### Your instructions:
A single number is needed: how many lines of the data hold the word "欢迎阅读并提出宝贵意见".

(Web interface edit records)
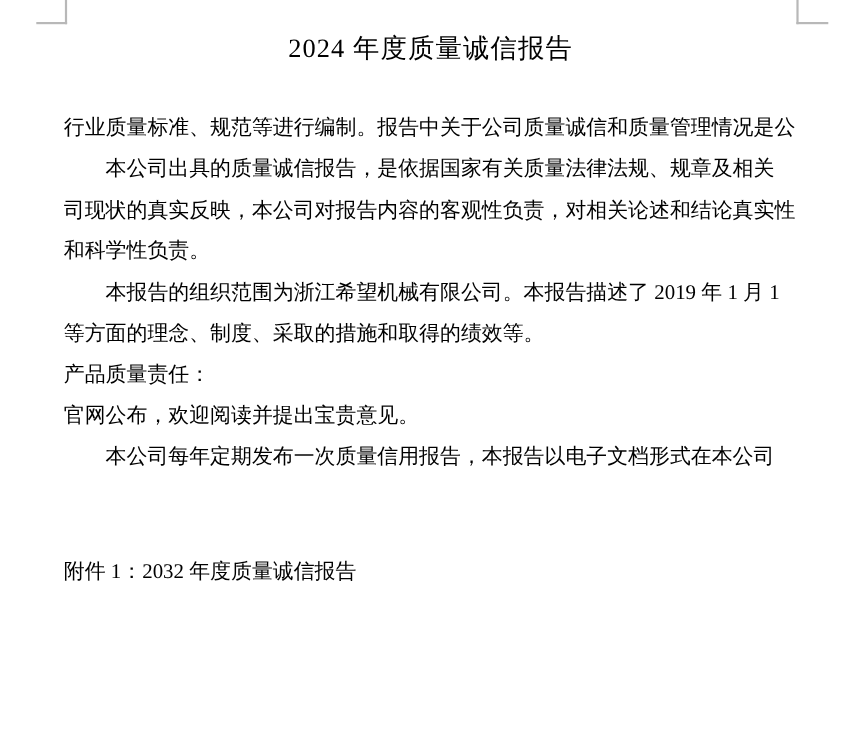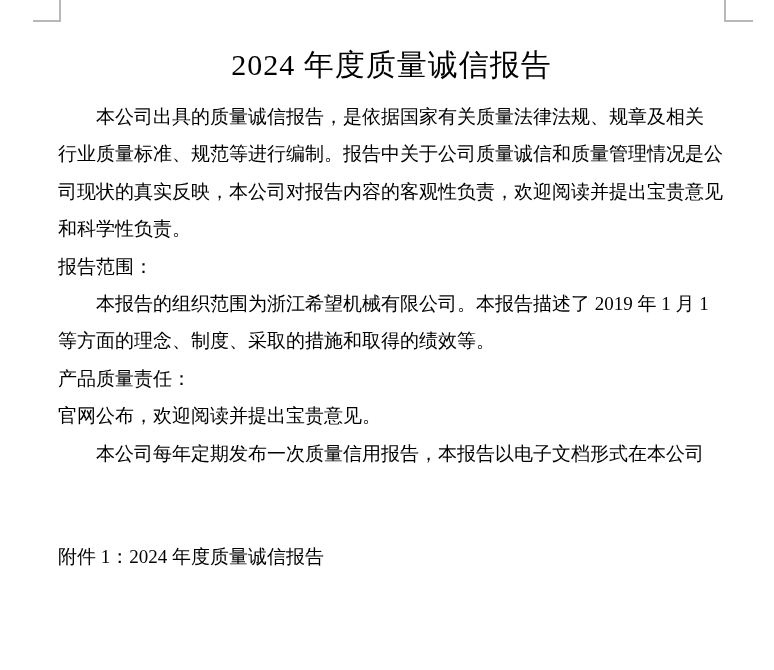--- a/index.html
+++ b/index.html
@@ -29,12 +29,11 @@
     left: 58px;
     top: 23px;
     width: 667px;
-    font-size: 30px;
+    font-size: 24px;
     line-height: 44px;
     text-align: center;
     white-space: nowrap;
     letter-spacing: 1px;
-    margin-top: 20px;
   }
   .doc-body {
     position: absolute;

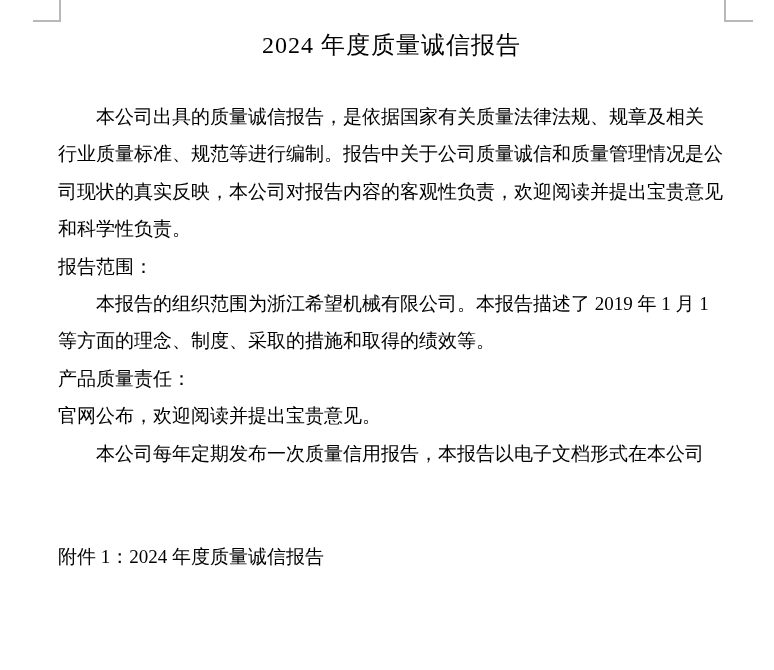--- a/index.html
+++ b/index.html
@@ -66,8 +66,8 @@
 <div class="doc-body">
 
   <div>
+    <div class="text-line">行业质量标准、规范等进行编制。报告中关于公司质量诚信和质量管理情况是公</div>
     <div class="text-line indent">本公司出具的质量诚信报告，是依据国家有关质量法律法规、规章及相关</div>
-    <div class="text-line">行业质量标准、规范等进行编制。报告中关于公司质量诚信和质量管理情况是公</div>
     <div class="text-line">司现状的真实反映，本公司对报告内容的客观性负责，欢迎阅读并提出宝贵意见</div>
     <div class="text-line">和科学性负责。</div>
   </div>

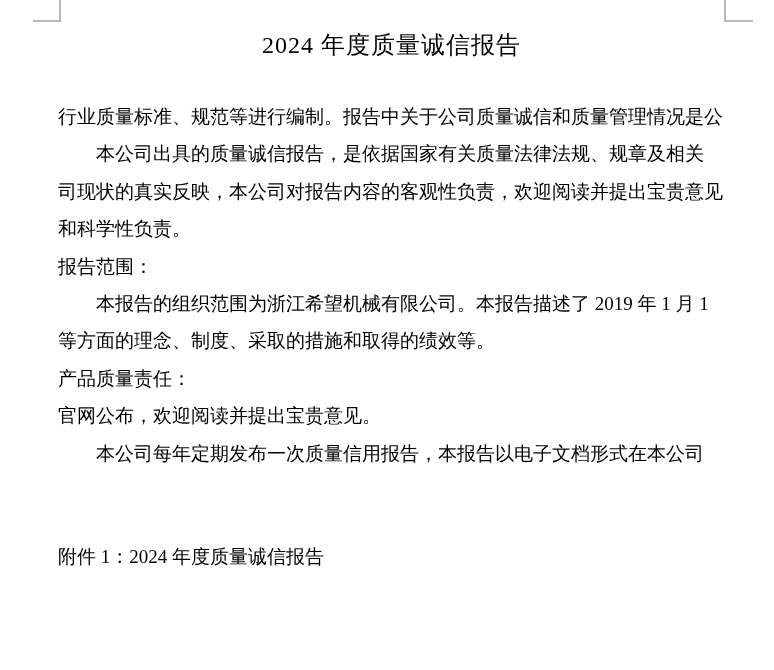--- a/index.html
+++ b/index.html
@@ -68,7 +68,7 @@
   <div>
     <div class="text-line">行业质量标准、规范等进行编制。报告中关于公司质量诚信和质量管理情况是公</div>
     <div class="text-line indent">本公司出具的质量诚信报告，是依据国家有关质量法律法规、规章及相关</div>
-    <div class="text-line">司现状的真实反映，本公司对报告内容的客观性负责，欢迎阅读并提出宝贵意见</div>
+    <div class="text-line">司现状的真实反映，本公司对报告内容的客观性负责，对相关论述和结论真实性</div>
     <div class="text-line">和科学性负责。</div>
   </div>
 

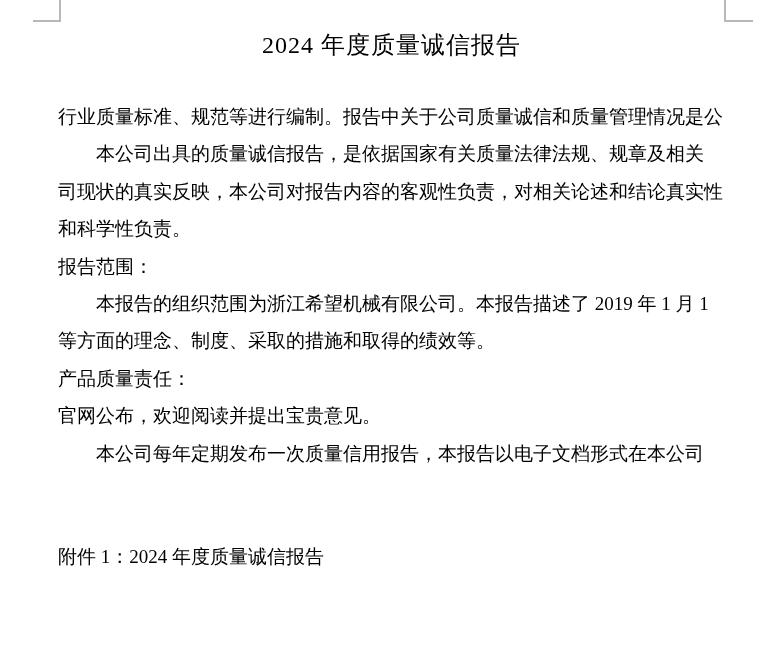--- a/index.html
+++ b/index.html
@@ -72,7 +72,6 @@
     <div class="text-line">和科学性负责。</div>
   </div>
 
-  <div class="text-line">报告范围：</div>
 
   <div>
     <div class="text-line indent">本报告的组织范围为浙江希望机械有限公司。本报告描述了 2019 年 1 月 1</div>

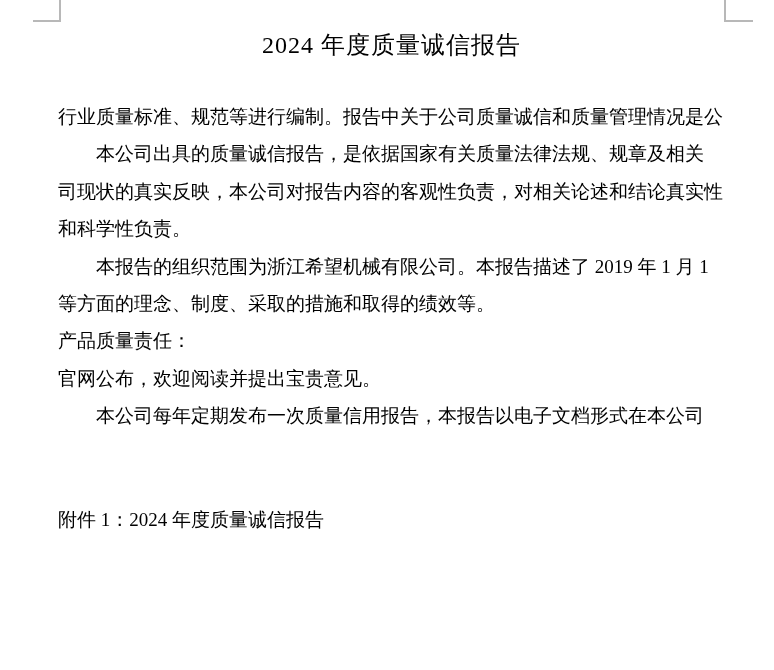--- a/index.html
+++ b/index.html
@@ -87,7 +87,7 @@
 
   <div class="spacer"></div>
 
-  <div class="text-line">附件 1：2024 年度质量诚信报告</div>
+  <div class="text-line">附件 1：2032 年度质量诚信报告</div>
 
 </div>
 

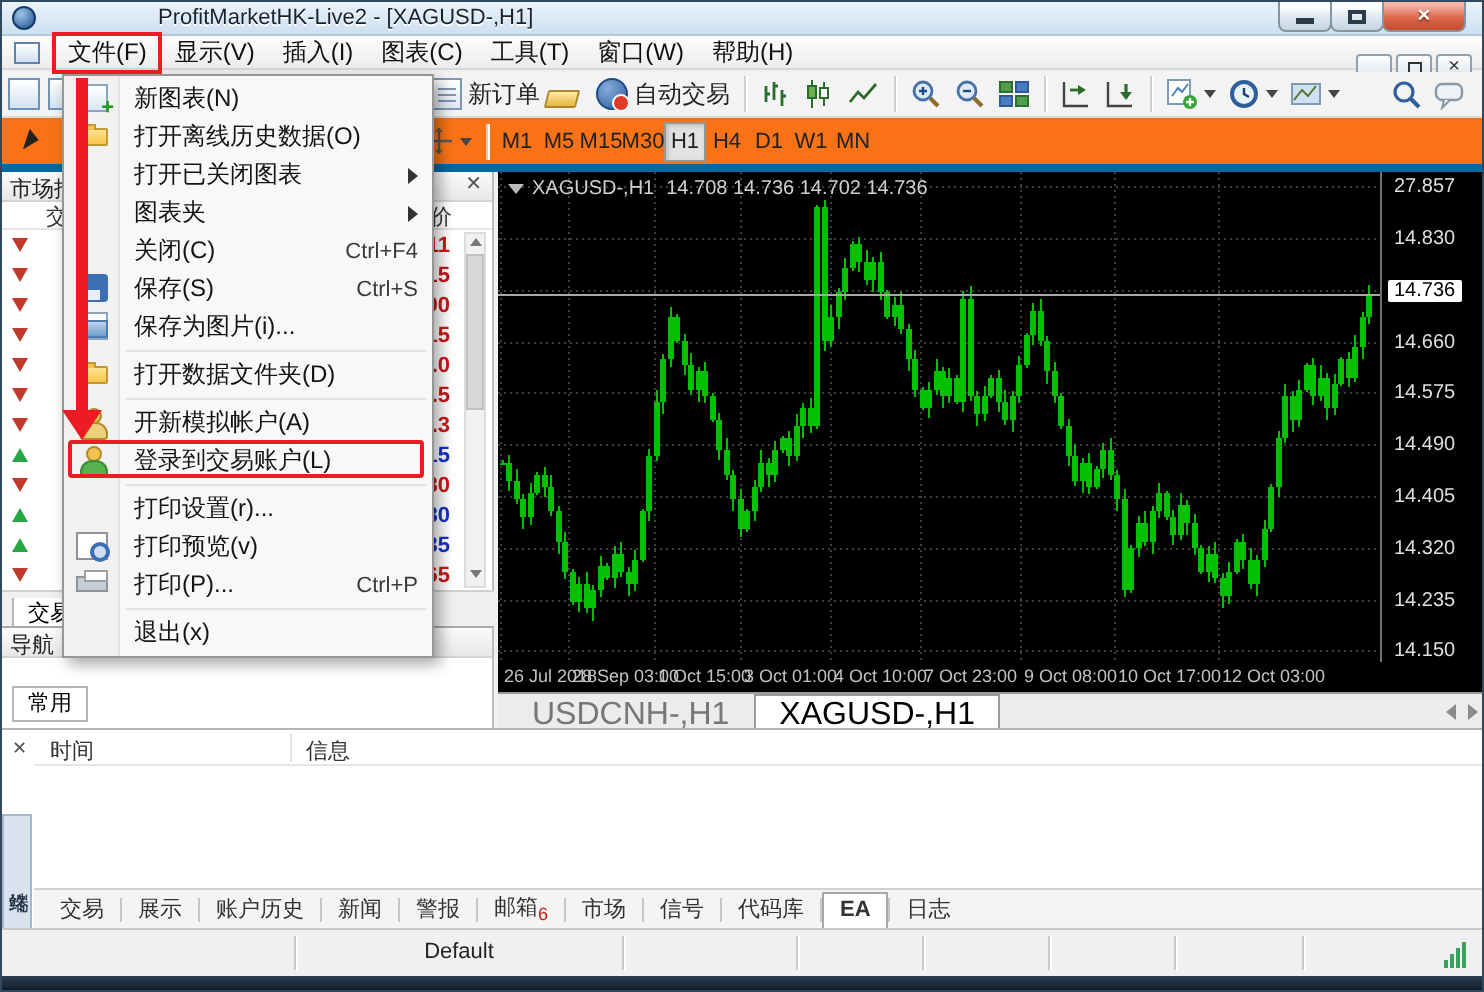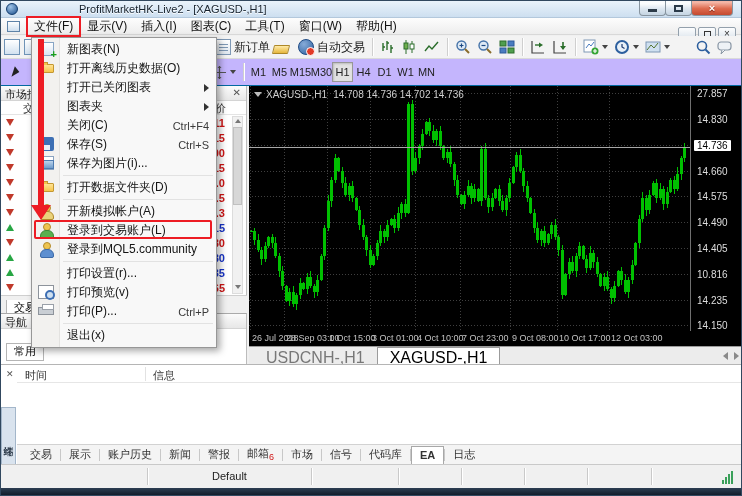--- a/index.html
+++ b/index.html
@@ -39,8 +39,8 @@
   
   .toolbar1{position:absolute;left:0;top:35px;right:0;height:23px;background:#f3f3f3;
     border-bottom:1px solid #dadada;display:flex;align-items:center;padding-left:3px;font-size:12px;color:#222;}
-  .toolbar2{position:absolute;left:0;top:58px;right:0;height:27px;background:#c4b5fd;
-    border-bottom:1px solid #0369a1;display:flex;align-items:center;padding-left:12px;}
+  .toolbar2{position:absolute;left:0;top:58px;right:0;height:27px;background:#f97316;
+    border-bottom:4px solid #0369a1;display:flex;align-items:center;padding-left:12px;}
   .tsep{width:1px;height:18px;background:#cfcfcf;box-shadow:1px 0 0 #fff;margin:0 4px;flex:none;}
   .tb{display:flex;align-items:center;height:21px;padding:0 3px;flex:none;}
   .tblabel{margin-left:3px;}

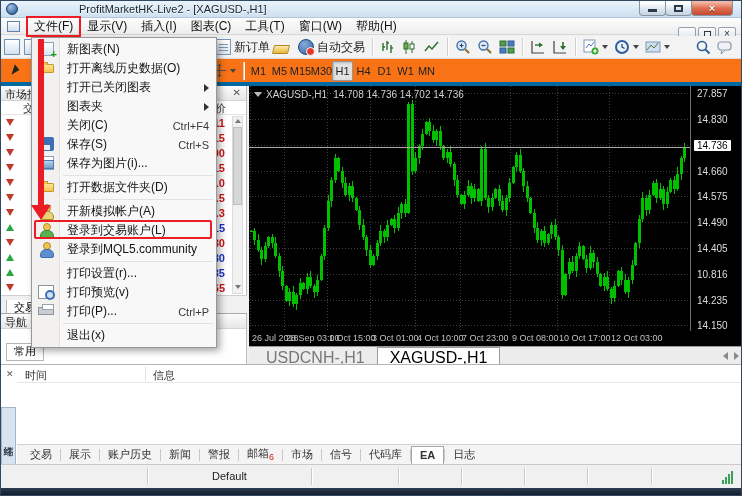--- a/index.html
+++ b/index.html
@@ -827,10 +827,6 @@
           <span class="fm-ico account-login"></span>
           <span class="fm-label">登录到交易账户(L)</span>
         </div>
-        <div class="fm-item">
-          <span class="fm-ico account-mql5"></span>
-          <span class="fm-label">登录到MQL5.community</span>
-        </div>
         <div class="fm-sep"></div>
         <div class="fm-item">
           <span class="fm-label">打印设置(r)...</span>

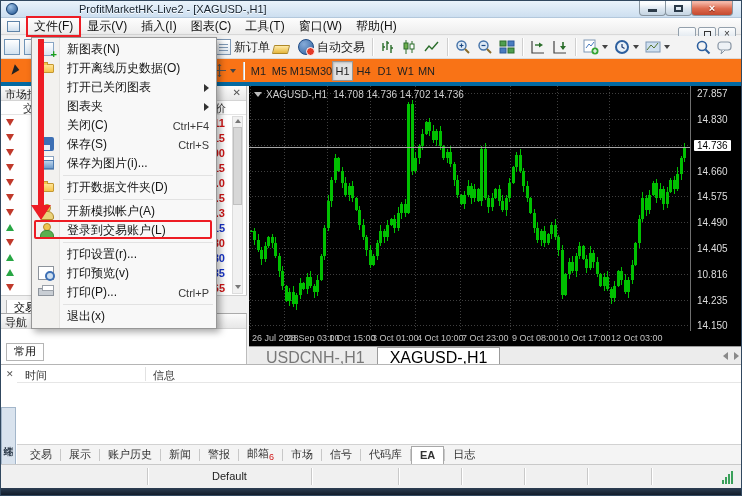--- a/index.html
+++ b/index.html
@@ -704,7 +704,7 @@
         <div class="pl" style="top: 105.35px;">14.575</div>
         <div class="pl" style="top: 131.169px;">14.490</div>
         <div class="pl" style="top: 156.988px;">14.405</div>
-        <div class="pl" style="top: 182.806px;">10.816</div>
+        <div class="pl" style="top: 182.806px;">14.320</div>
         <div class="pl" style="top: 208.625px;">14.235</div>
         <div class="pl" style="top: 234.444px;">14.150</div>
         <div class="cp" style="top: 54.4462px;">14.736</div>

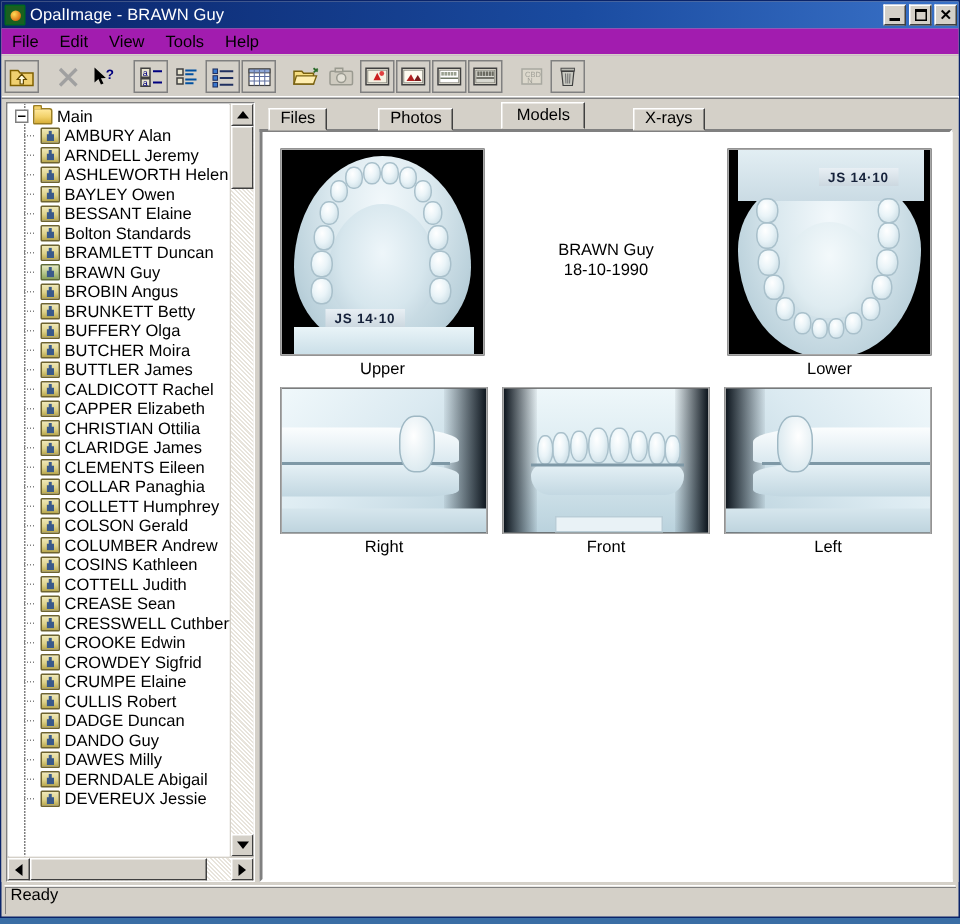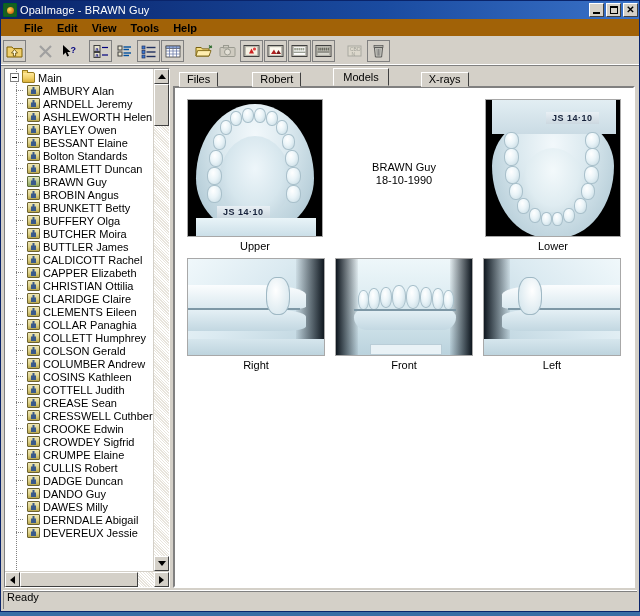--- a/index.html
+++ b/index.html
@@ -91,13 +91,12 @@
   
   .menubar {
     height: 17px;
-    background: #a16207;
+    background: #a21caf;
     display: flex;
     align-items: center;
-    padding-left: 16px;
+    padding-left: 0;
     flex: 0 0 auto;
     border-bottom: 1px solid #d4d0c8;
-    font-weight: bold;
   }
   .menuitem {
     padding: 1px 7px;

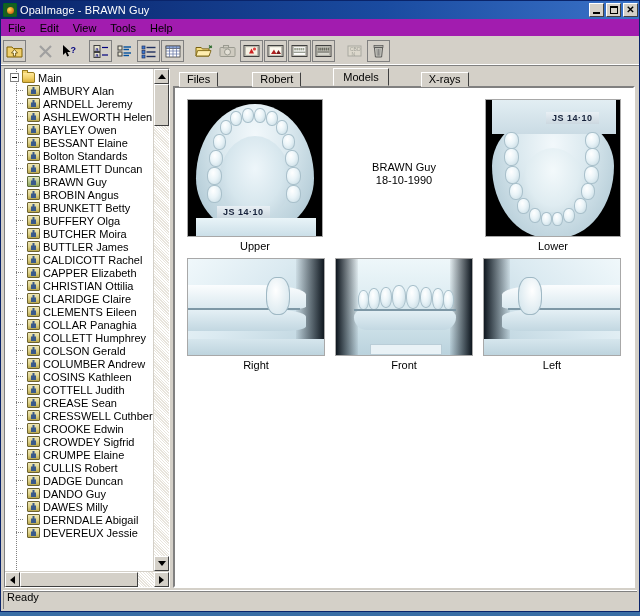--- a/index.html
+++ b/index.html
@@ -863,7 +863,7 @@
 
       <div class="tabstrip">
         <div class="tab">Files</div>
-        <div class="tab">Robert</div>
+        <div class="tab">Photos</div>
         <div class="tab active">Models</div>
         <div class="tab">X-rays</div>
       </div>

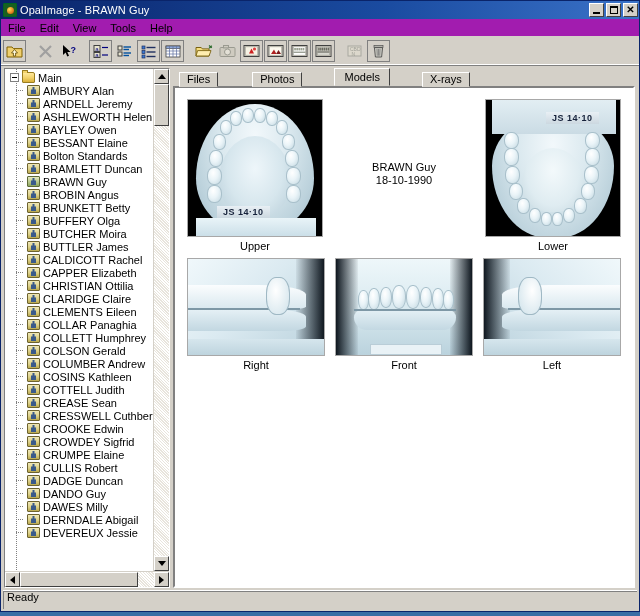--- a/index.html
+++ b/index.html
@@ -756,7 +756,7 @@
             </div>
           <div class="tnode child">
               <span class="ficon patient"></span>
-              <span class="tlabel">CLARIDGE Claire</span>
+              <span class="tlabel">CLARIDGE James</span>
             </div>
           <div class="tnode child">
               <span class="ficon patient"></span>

### Answer:
2